We ended the day with a dinner with local Groovers LaShonda and Moshe.

The Groove Team & Groovers

Day Four: How Do Teams and Individual Employees Win as Groove Wins?

We kicked off the day with some coworking time in Charlottesville.

After lunch we learned the basics of cultivating mushrooms and then spent the rest of the afternoon in an important closing workshop.

We gathered as teams to reflect on the themes from day three, discussing where we performed well and where we have been weaker. Teams regrouped with the outcomes of those discussions. Three major themes emerged from those discussion which formed our Q1 priorities

  1. The whole company needs to take ownership of finding our market. Tightening the persona and carving a path to sustainable user acquisition.
  2. Create better culture & structure for collaboration between product/engineer & growth teams
  3. Increase predictability and transparency of timing of product releases by the engineering team.

How the Gathering Impacted the Team

It’s been just a week since we’ve all returned to our normal WFH lives, but we’ve already seen a massive increase in our team’s quality of communication. We were able to share ideas, create alignment and see different perspectives, by holding the space to get to know one another.

Without this gathering, I think it would have taken us much longer to arrive at the place we are now. We’ve accelerated the process of building our company culture and creating a collective vision towards Series A funding and Product-Market Fit.

We’re ending the year with energy, with clarity, trust, and conviction. We’re ending 2022 ready to tackle 2023. Here’s what the team has to say about their work after our Groovy Gathering:

“I’ve always worked on Groove because our mission of helping people design and live the lives they want is near to my heart. But now I’m really excited about how we can make this change at scale. During one of our sessions, Taylor and I imagined walking through Central Park on a summer day, and we saw everyone on a Groove or doing a Groove-based meetup. In that vision, people aren’t scrolling and consuming. They’re connecting, they’re living, they’re Grooving. That vision has me fired up.” -Ash, Marketing

“I feel very energized after the sessions. I definitely look at it more from the values perspective now, seeing how mission-driven everyone is. Before over-engineering things and before jumping into the implementation of features, I ask myself: ‘Does it contribute to increasing the number of users, and to improving the stickiness of the product?’ I’m going to keep shipping features.
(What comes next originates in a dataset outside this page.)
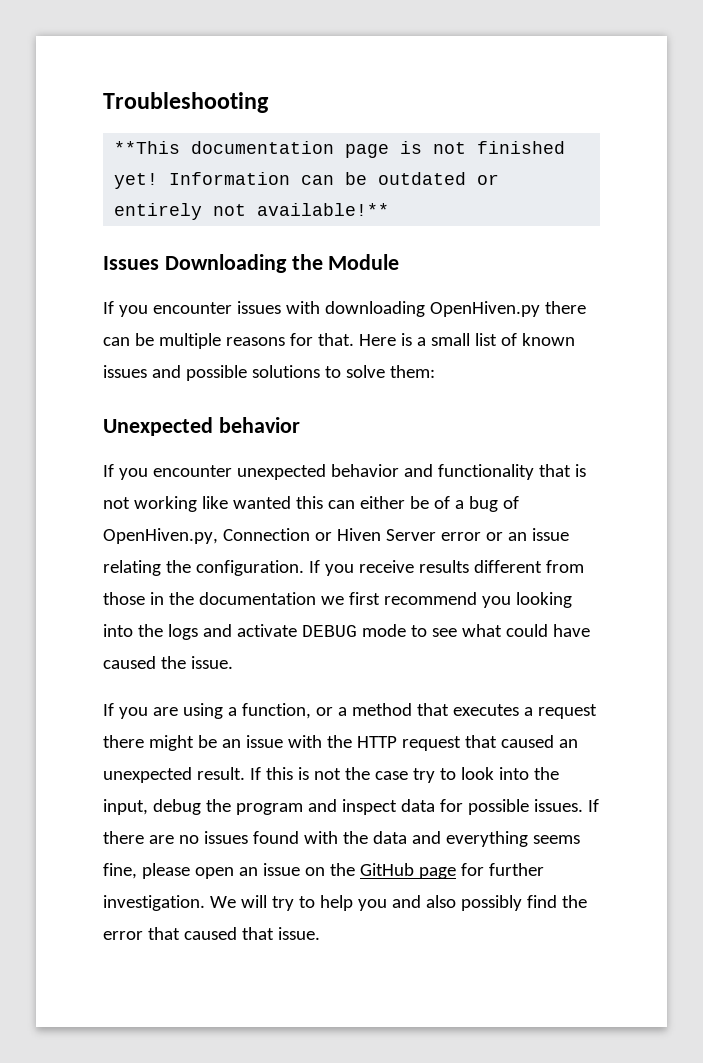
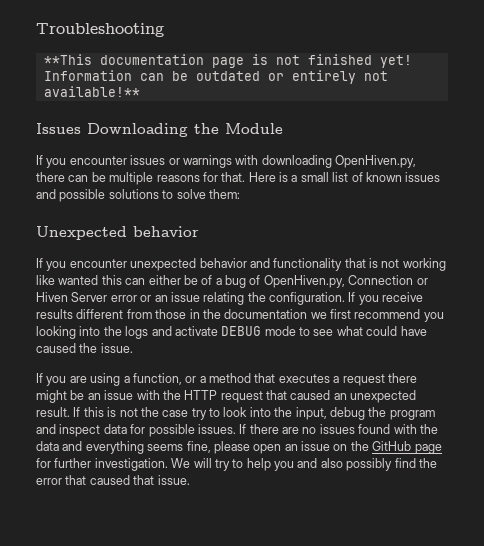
(281, 307) none -> [168,155,232,168] or warnings
[429,301,540,317] OpenHiven.py -> [335,155,416,168] OpenHiven.py,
But I also wanna put more effort into thinking about ways to improve our metrics.” -Kamil, Product

What We Learned

We were really excited to host our first Groove Gathering, so there was a lot of pressure to make every moment count. Team members from Brazil, Canada, Israel, Poland, and the Northeastern US were all under one roof, so the stakes felt quite high. Moving forward, I think it’s important to lower those stakes as our Groove Gatherings become a regular part of our year.

My advice for other founders planning meetups for their teams:

  1. Don’t try to do context switching too much. Try to get a flow (a creative flow, a coworking flow, a learning flow). Ride that wave.
  2. Don’t be too serious. Be playful with the activities, it will allow everyone’s brain to engage with the activities in different ways, and that will translate into more creative work on the other side of the gathering.
  3. Look for interesting Airbnbs, or other places that you can come together. Make sure there’s decent internet and an adequate space for gathering. That central space will become your home for the duration of your gathering. Make sure it has a unique energy in its own right.
  4. Get your team involved at every level of the retreat. We’re not a big corporation, and we never want to be a big corporation. So it was all hands on deck, all day. The team put on their own bed linen, cooked together, cleaned up after meals together — those small actions were actually creating a foundation of teamwork and collaboration. It helped the team realize, through action, that we’re creating Groove together. This was a small, but unique opportunity for us, and should not be overlooked by other founders.

We’re energized more than ever to close out the year and kick off 2023 strong!

Have you hosted a team meetup? What did you learn from it? Does this resonate with you? I’d love to hear about your experience. I’m also happy to chat through anything we did in more detail if you are planning your own small team offsite.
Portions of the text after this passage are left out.